Nearby, and an hourly shuttle bus from Lejre Station, is the 4-star attraction Land of Legends, a 43-hectare open-air park where young and old can visit reconstructions of a Stone Age camp, an Iron Age village, a Viking market and 19th-century farm cottages. In midsummer they can also be an archaeologist for a day, sail in a dugout boat, feed wild boar, experience archery, and take part in ancient warrior training.
From 21st June until 14th July a ‘real life’ Viking settlement takes shape some 20km north of Roskilde at Frederikssund, where hundreds of Viking enthusiasts from all over Europe come to present the Frederikssund Vikingespil theatre, festival and market.

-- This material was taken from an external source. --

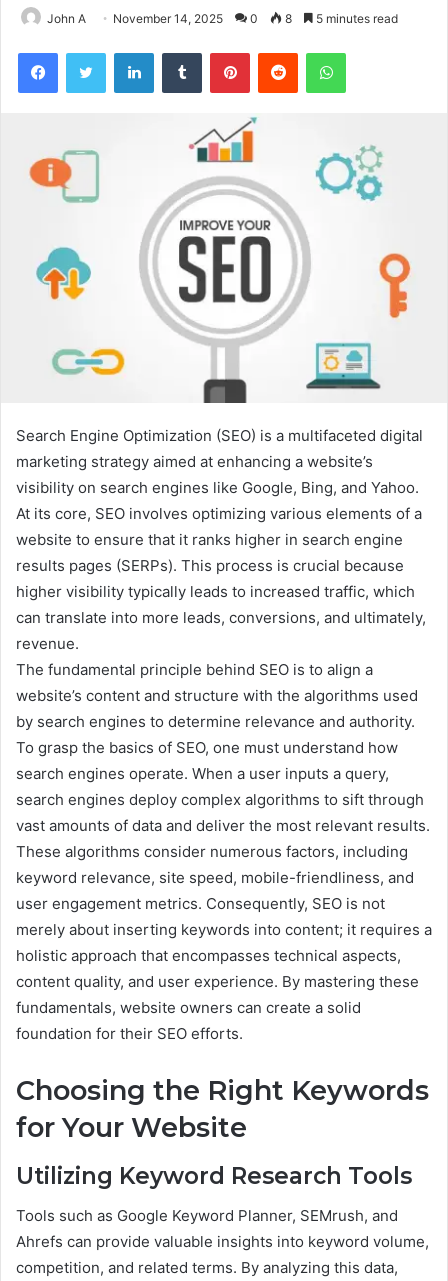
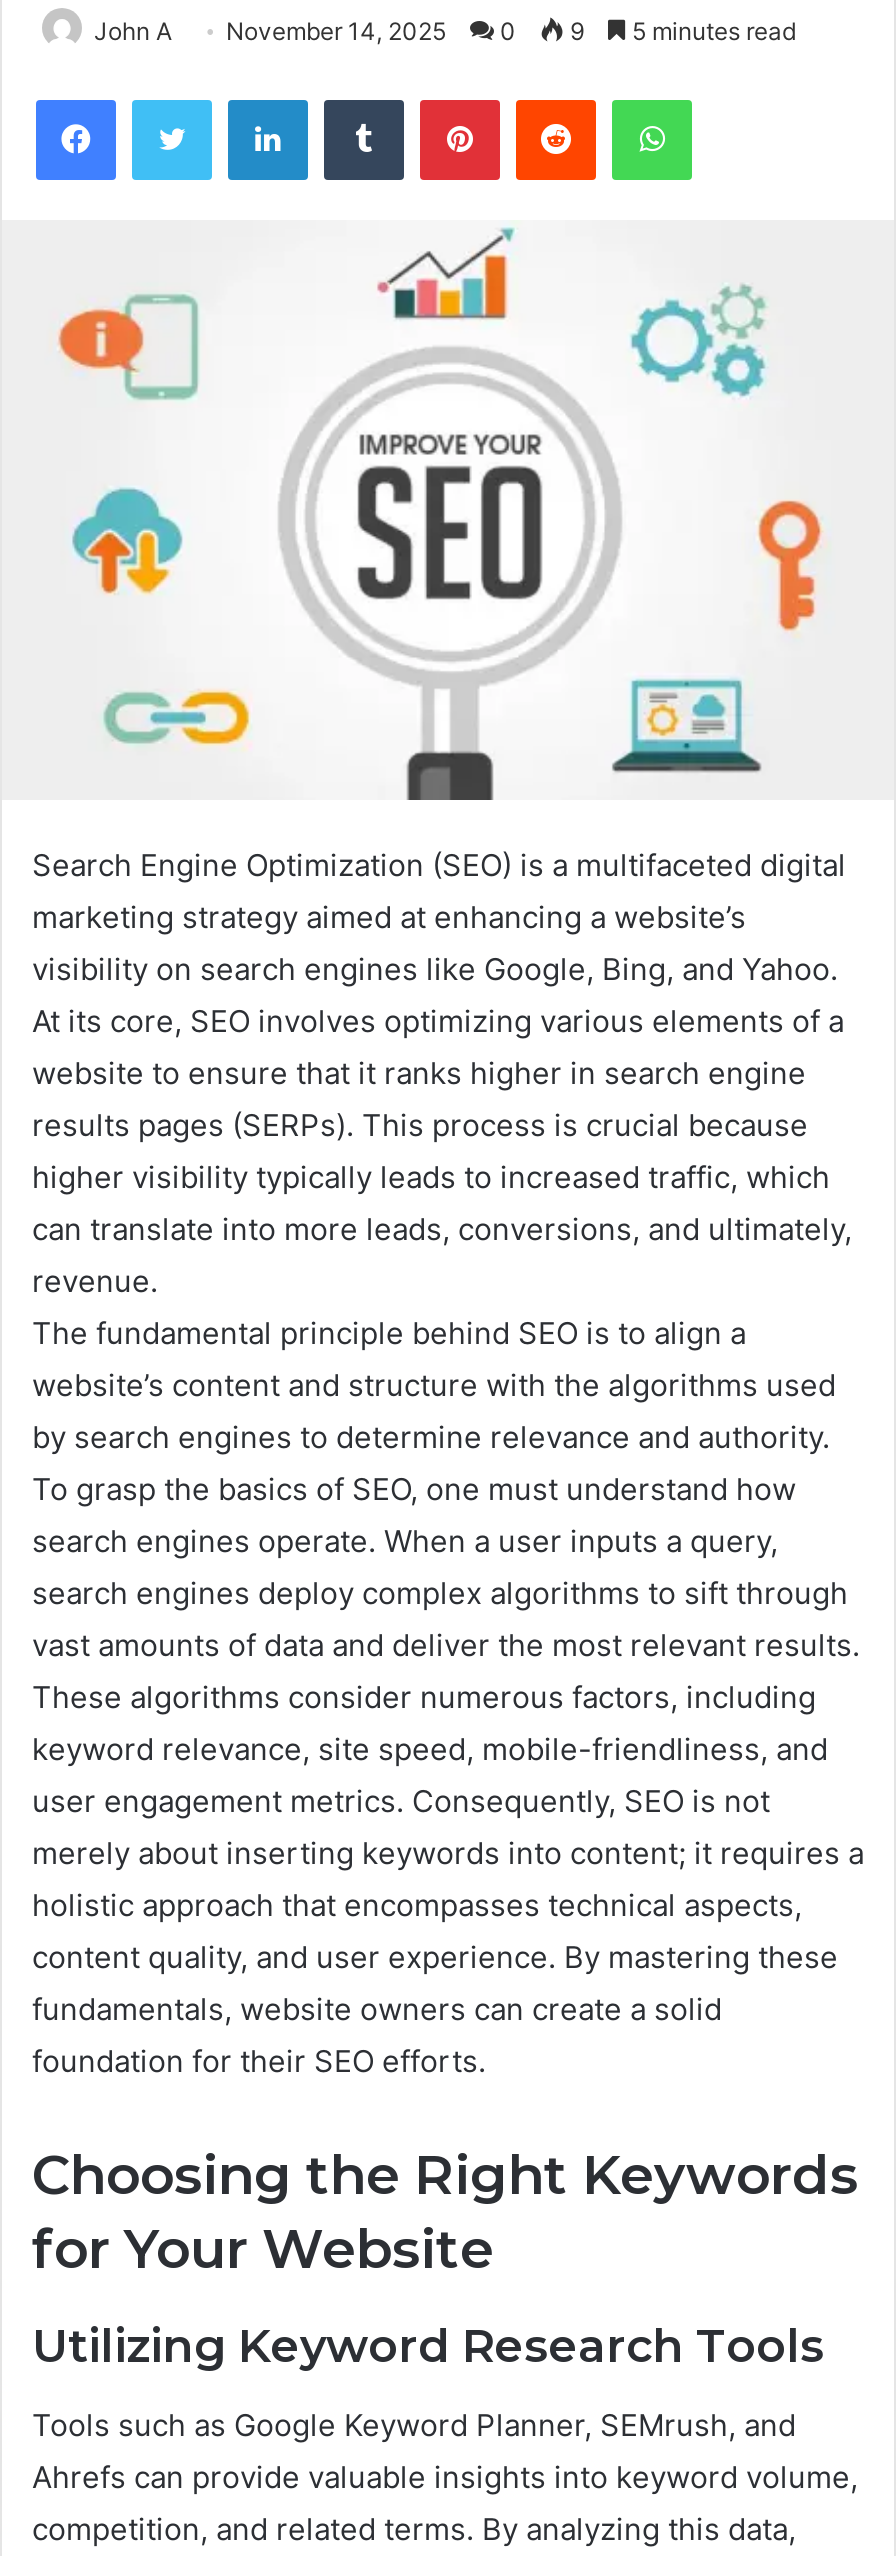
- John A November 14, 2025 0 8 5 minutes read
+ John A November 14, 2025 0 9 5 minutes read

This year they include eight members of the Magnus Barelegs Viking group based in Downpatrick, Co Antrim, who met Frederikssund Vikings on their annual visits to Annagassan, Co Louth, where a 200-hectare Viking fort and settlement was discovered two or three years ago.
The play this year is the Viking love story Hagbard & Signe. I didn’t see the play, but I was shown around the ‘settlement’ by actor Jesper Wittenburg, who plays Says, Earl of Fjord Country, and who certainly looks the part!
How to Get There
I flew SAS Go from Dublin to Copenhagen with Blue1 and returned SAS Plus with Scandinavian Airlines. From Copenhagen to Roskilde is a 45-minute train ride. A cOPENhagen Card includes use of public transport free of charge throughout Greater Copenhagen.
Where to Stay
In Copenhagen’s city centre lake district, close to Metro, S-train and busses, the 4-star Hotel Kong Arthur (www.kongarthur.dk) offers a carbon-neutral / CO2-neutral environment and free high-speed Internet in every room.
In Roskilde town centre, the historic Hotel Prindsen (www.hotelprindsen.dk) is a short walk away from the palace, cathedral and museum, and is another CO2-neutral hotel.